Each entry should be transcribed exactly as written, and any picture left out.

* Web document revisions
════════════════

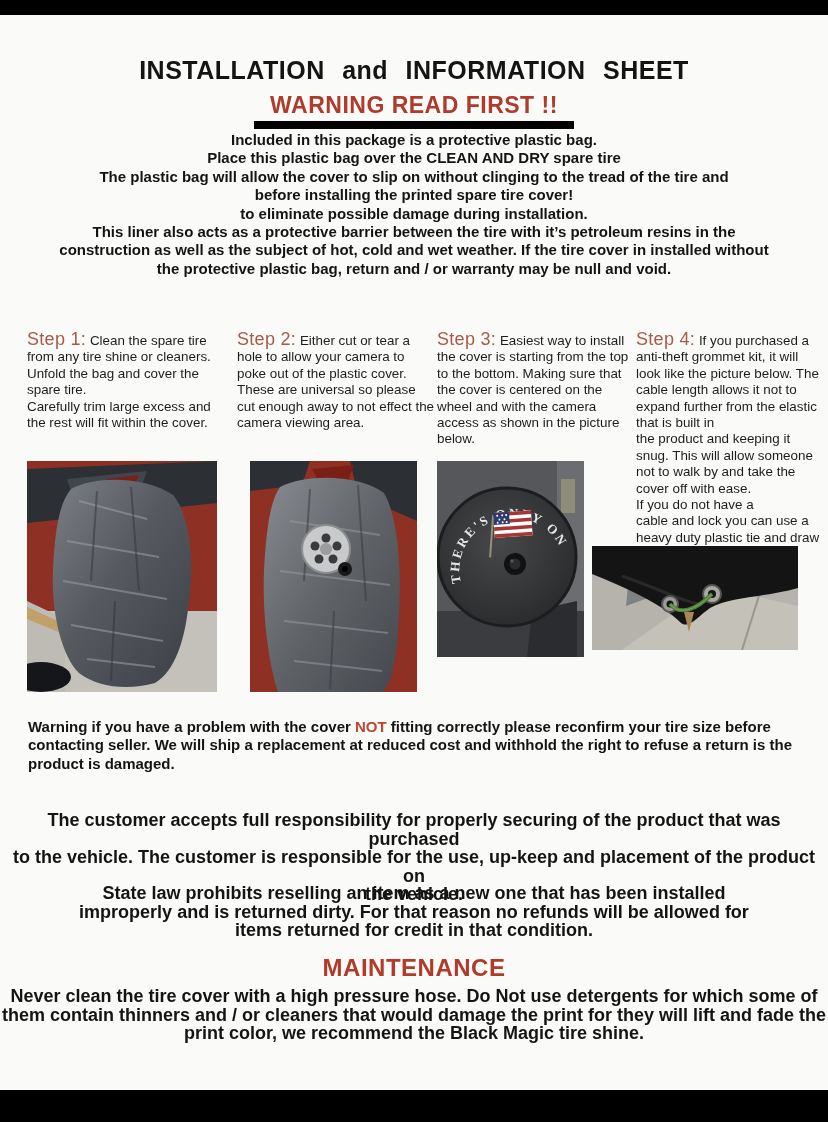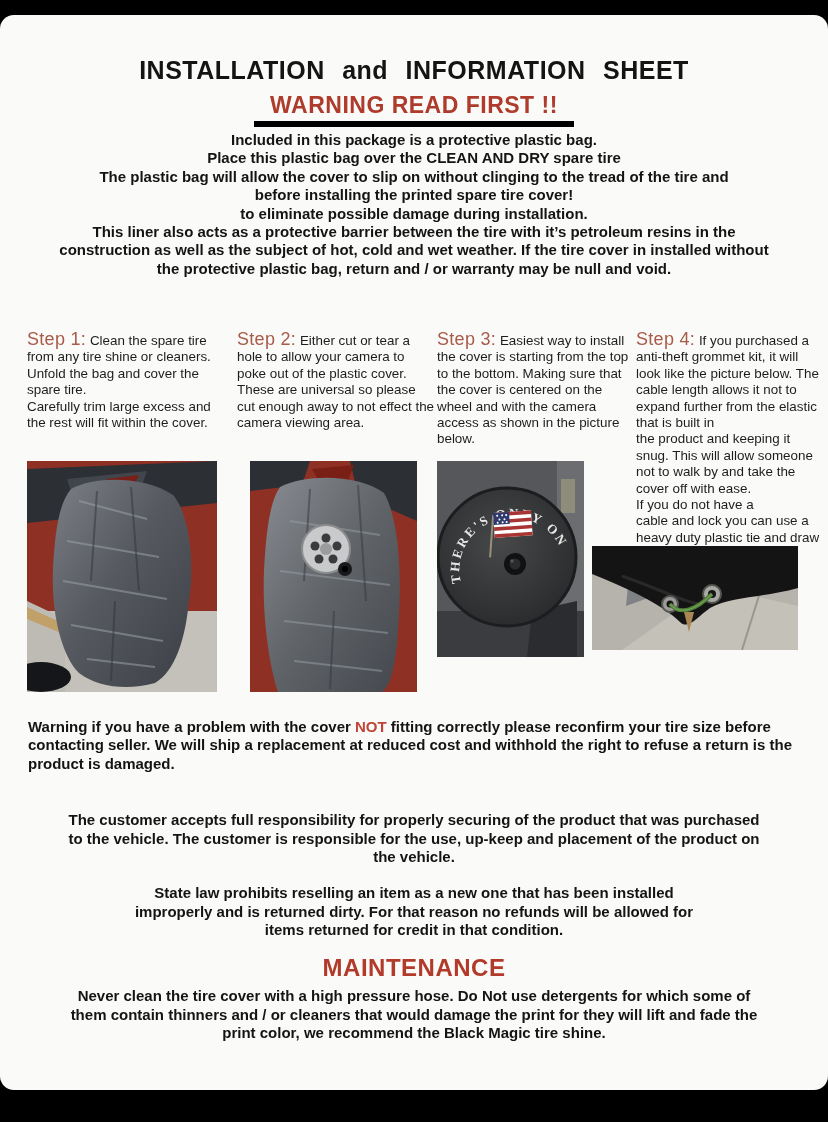--- a/index.html
+++ b/index.html
@@ -6,32 +6,31 @@
   body{
     width:828px;height:1122px;
     background:#000;
     position:relative;
     font-family:"Liberation Sans",sans-serif;
     overflow:hidden;
   }
   .page{
     position:absolute;left:0;top:15px;width:828px;height:1075px;
     background:#fafaf8;
-    border-radius:14px;
   }
   
   .title{
     position:absolute;top:41px;left:0;width:100%;
     text-align:center;font-size:25px;font-weight:bold;color:#141414;
     letter-spacing:.5px;word-spacing:10px;
   }
   .warn-head{position:absolute;top:77px;left:0;width:100%;text-align:center;}
   .warn-head span{
     display:inline-block;font-size:23px;font-weight:bold;color:#ae3b2b;
-    letter-spacing:.5px;border-bottom:6px solid #000000;padding:0 16px 2px;
+    letter-spacing:.5px;border-bottom:8px solid #000000;padding:0 16px 2px;
   }
   
   .intro{
     position:absolute;top:116px;left:0;width:100%;
     text-align:center;font-size:15px;font-weight:bold;color:#141414;
     line-height:18.4px;
   }
   
   .step{position:absolute;top:316px;font-size:13.4px;line-height:16.4px;color:#1d1d1d;}
   .step-label{font-size:18px;font-weight:400;color:#a85b49;letter-spacing:.3px;margin-top:16px;}
@@ -53,21 +52,21 @@
   }
   .red-inline{color:#c04535;}
   .section-head{
     position:absolute;left:0;width:100%;text-align:center;
     font-size:24px;font-weight:bold;color:#b23a2a;letter-spacing:.5px;
   }
   #liability-head{top:766px;}
   #maintenance-head{top:939px;}
   .center-par{
     position:absolute;left:0;width:100%;text-align:center;
-    font-size:15px;font-weight:bold;color:#141414;line-height:18.5px;
+    font-size:18px;font-weight:bold;color:#141414;line-height:18.5px;
   }
   #liability-par{top:796px;}
   #resale-par{top:869px;}
   #maintenance-par{top:972px;}
 </style>
 </head>
 <body>
 
 <div class="page">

════════════════

* ANSWER BOX
--- a/index.html
+++ b/index.html
@@ -6,32 +6,31 @@
   body{
     width:828px;height:1122px;
     background:#000;
     position:relative;
     font-family:"Liberation Sans",sans-serif;
     overflow:hidden;
   }
   .page{
     position:absolute;left:0;top:15px;width:828px;height:1075px;
     background:#fafaf8;
-    border-radius:14px;
   }
   
   .title{
     position:absolute;top:41px;left:0;width:100%;
     text-align:center;font-size:25px;font-weight:bold;color:#141414;
     letter-spacing:.5px;word-spacing:10px;
   }
   .warn-head{position:absolute;top:77px;left:0;width:100%;text-align:center;}
   .warn-head span{
     display:inline-block;font-size:23px;font-weight:bold;color:#ae3b2b;
-    letter-spacing:.5px;border-bottom:6px solid #000000;padding:0 16px 2px;
+    letter-spacing:.5px;border-bottom:8px solid #000000;padding:0 16px 2px;
   }
   
   .intro{
     position:absolute;top:116px;left:0;width:100%;
     text-align:center;font-size:15px;font-weight:bold;color:#141414;
     line-height:18.4px;
   }
   
   .step{position:absolute;top:316px;font-size:13.4px;line-height:16.4px;color:#1d1d1d;}
   .step-label{font-size:18px;font-weight:400;color:#a85b49;letter-spacing:.3px;margin-top:16px;}
@@ -53,21 +52,21 @@
   }
   .red-inline{color:#c04535;}
   .section-head{
     position:absolute;left:0;width:100%;text-align:center;
     font-size:24px;font-weight:bold;color:#b23a2a;letter-spacing:.5px;
   }
   #liability-head{top:766px;}
   #maintenance-head{top:939px;}
   .center-par{
     position:absolute;left:0;width:100%;text-align:center;
-    font-size:15px;font-weight:bold;color:#141414;line-height:18.5px;
+    font-size:18px;font-weight:bold;color:#141414;line-height:18.5px;
   }
   #liability-par{top:796px;}
   #resale-par{top:869px;}
   #maintenance-par{top:972px;}
 </style>
 </head>
 <body>
 
 <div class="page">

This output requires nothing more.